Can you pull out each line of the data below that includes the word "none"?

Data supplied: Begin

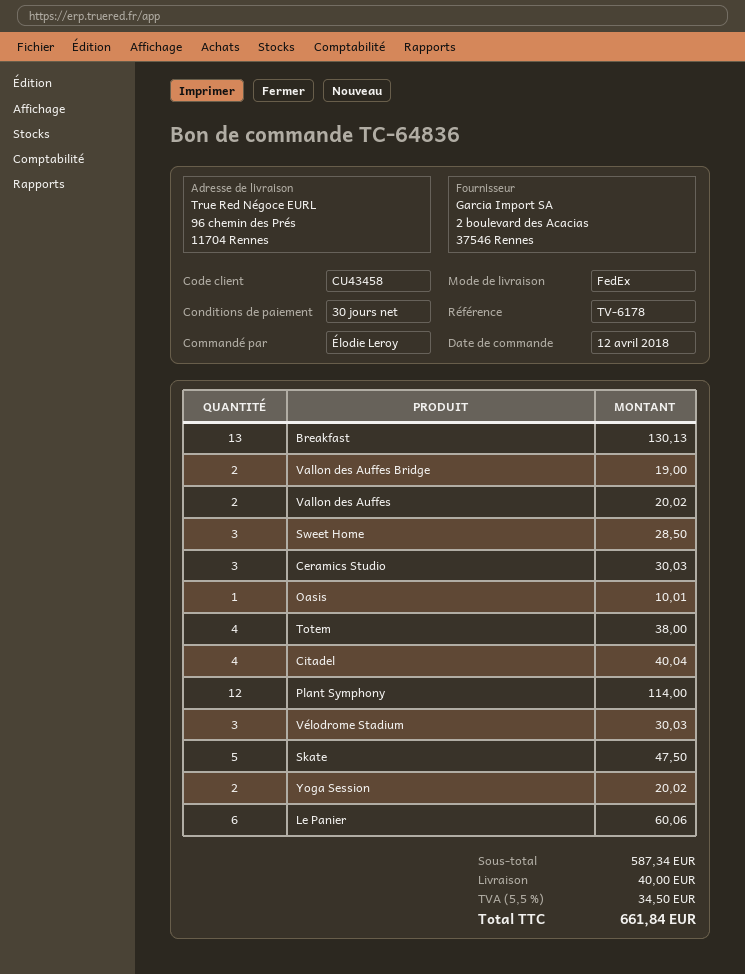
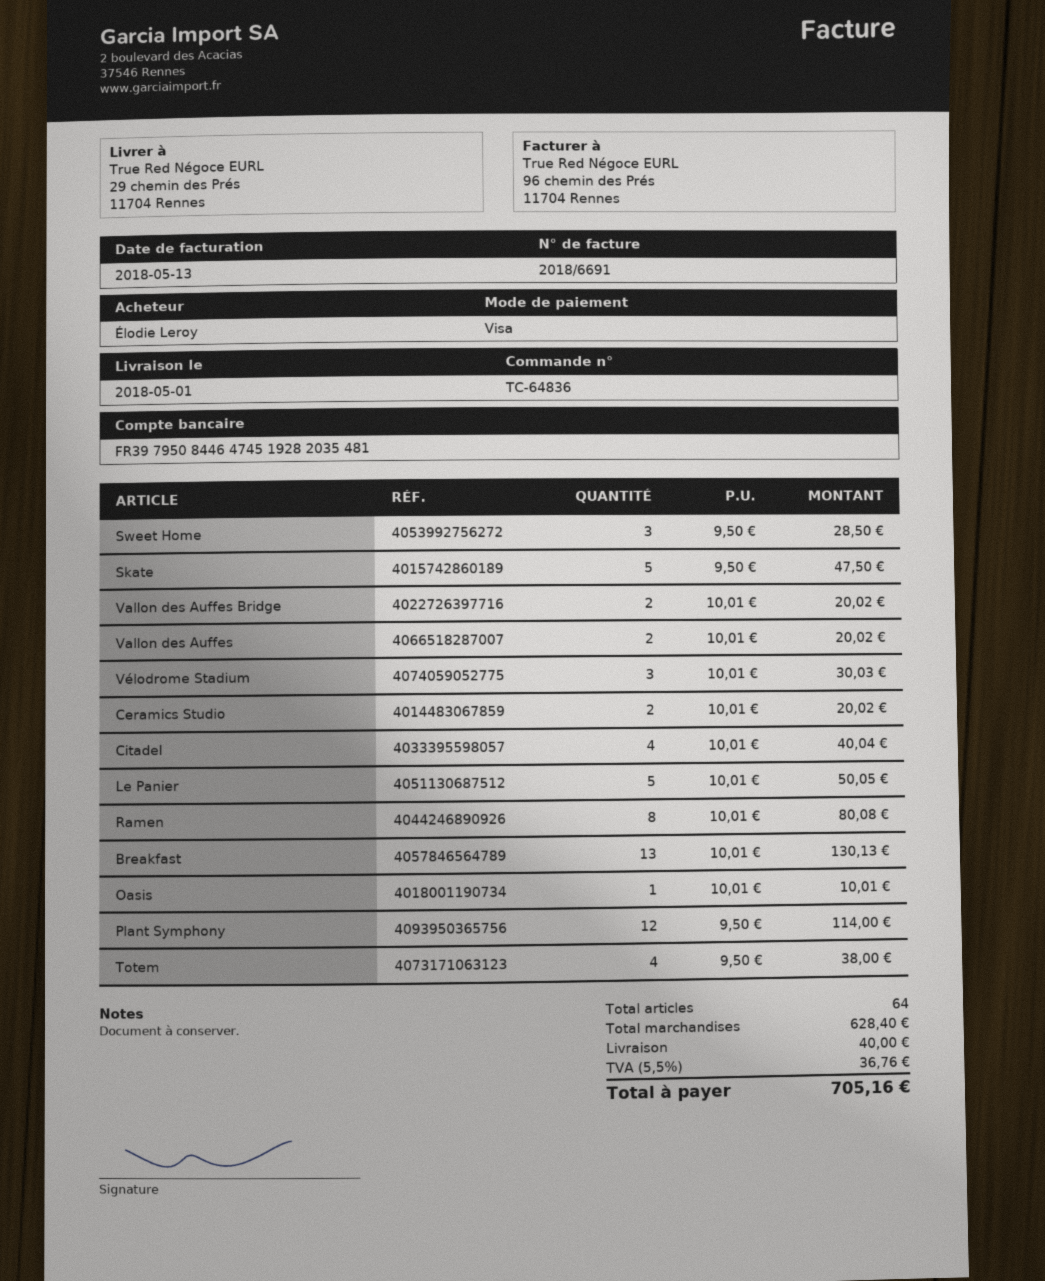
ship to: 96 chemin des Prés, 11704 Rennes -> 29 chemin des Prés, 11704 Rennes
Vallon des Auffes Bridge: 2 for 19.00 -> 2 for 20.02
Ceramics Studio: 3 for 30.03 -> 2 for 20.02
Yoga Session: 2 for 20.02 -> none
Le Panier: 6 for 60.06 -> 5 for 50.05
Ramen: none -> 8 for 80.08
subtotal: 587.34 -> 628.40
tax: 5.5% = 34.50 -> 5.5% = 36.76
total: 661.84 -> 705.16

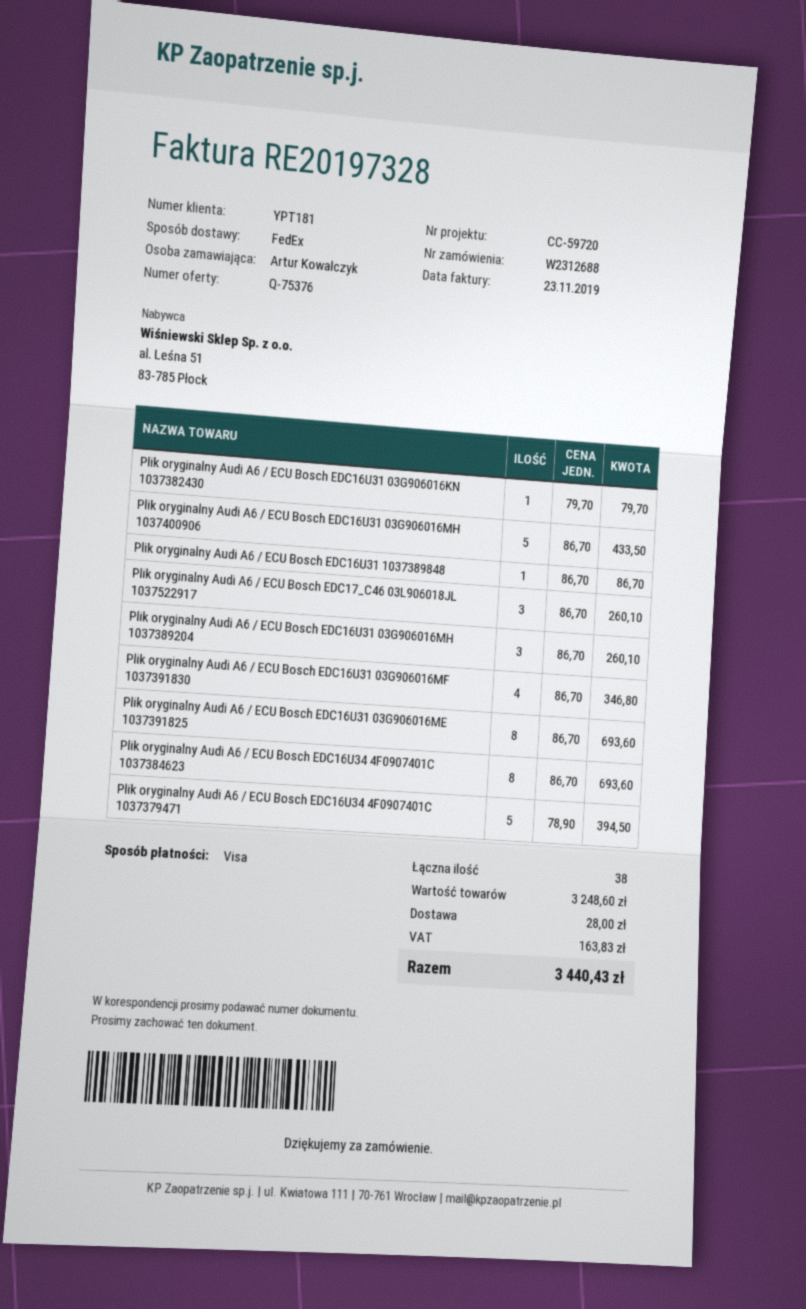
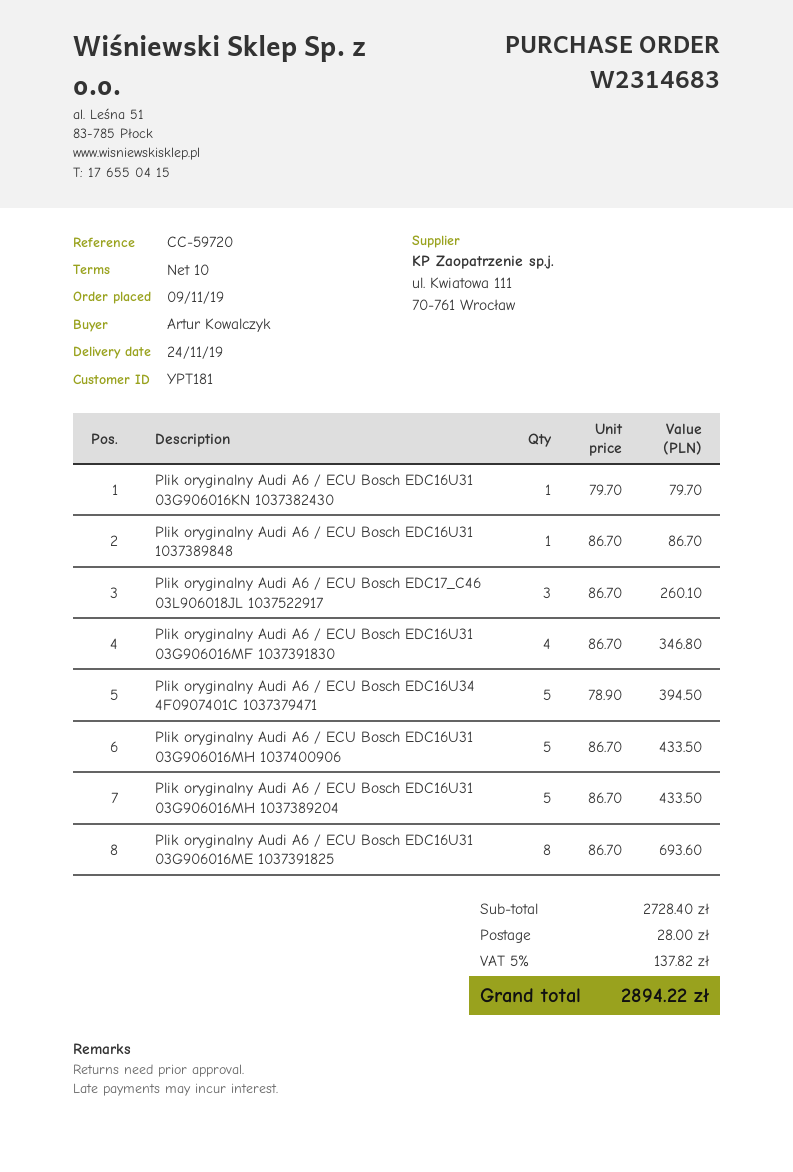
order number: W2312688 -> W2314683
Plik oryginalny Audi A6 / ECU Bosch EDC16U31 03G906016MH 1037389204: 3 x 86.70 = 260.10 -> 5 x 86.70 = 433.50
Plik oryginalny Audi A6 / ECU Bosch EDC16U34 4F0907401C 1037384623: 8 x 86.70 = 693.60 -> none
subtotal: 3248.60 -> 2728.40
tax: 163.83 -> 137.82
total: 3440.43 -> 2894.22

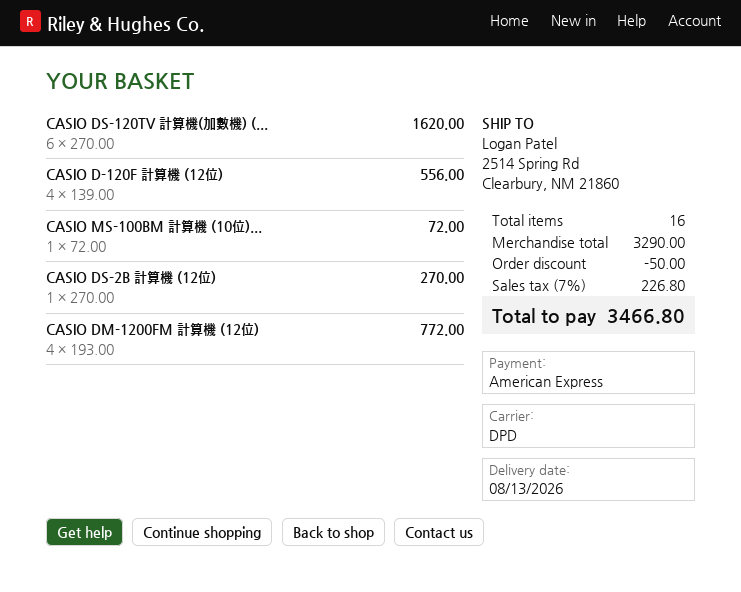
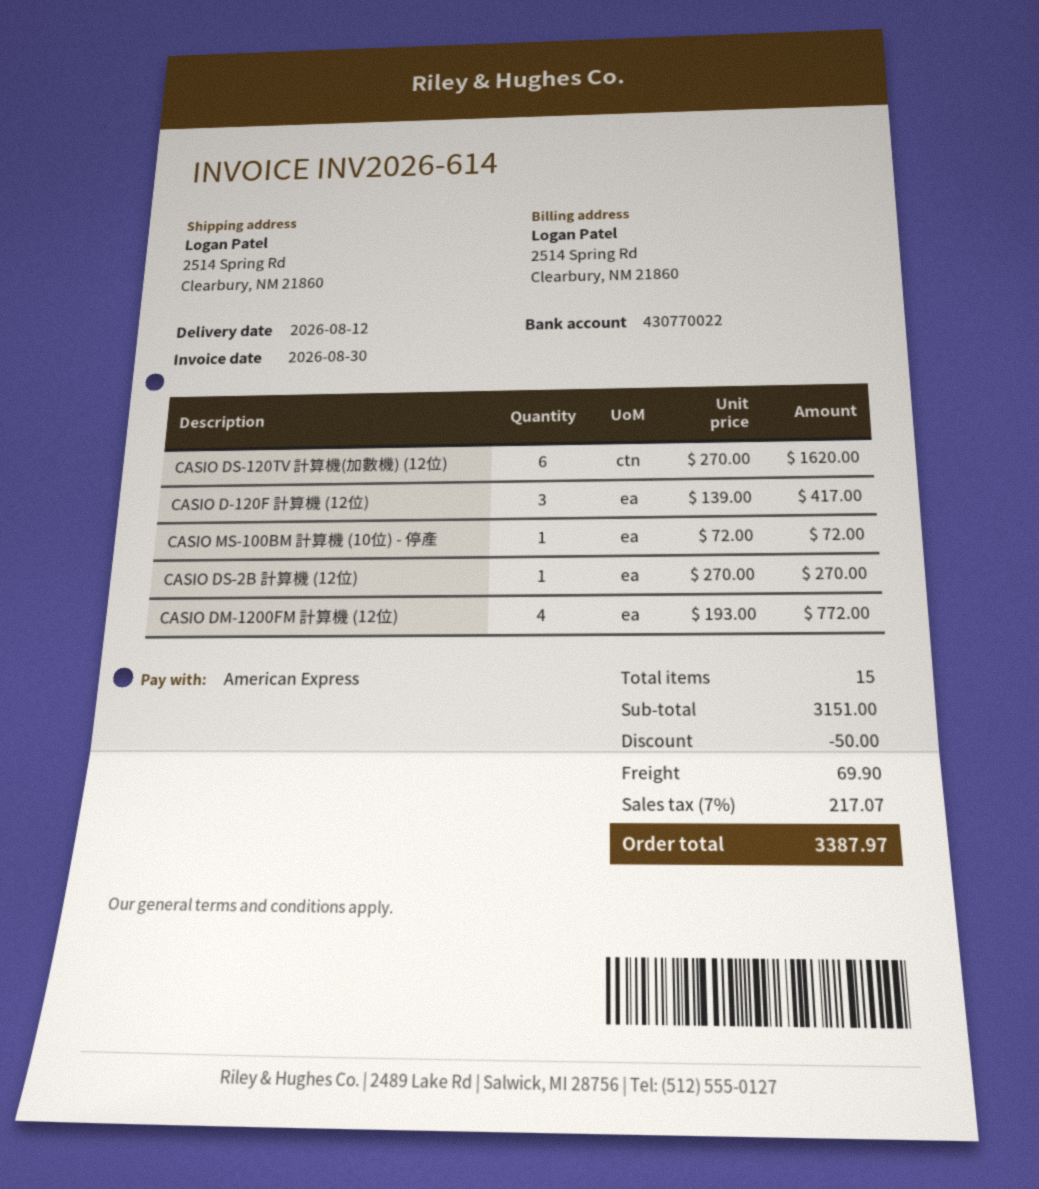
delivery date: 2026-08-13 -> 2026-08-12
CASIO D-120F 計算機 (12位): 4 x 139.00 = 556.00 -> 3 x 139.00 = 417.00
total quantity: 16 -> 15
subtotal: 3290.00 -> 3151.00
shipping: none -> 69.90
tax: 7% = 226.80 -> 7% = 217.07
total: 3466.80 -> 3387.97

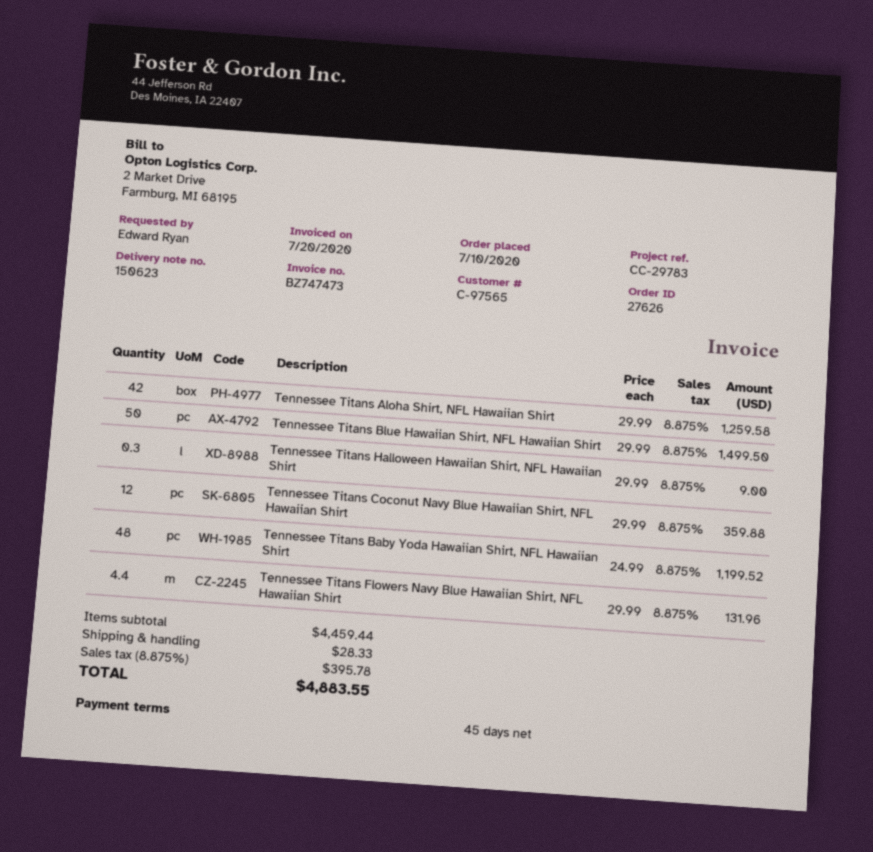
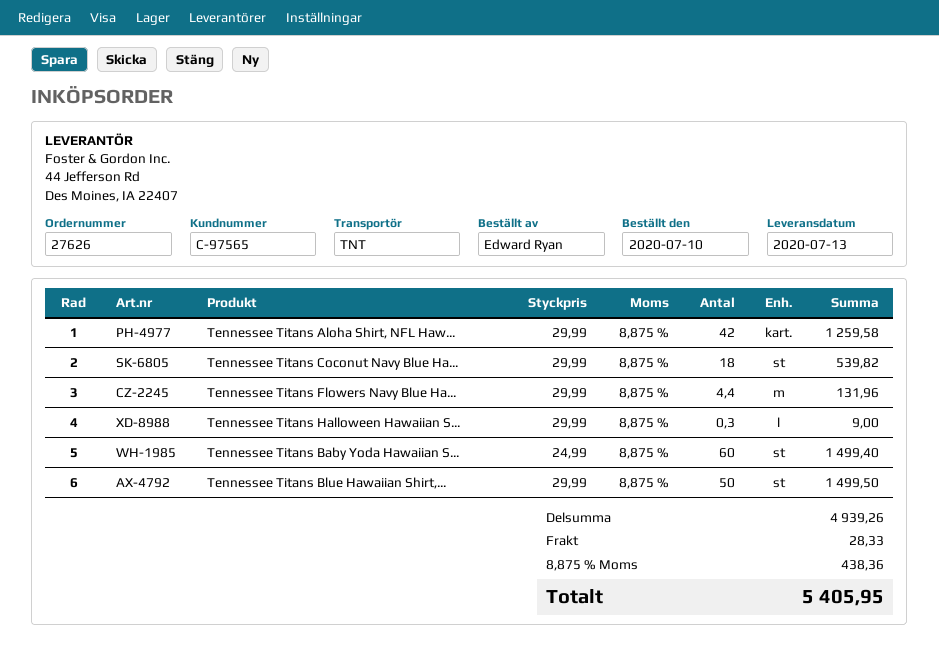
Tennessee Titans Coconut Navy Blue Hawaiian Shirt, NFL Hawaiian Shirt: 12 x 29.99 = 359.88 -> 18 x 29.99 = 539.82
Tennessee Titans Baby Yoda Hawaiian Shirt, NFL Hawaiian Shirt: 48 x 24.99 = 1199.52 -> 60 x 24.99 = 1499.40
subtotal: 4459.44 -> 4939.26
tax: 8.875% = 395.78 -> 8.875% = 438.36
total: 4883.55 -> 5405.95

Data supplied: End

:: Reply ::
Yoga Session: 2 for 20.02 -> none
Ramen: none -> 8 for 80.08
Plik oryginalny Audi A6 / ECU Bosch EDC16U34 4F0907401C 1037384623: 8 x 86.70 = 693.60 -> none
shipping: none -> 69.90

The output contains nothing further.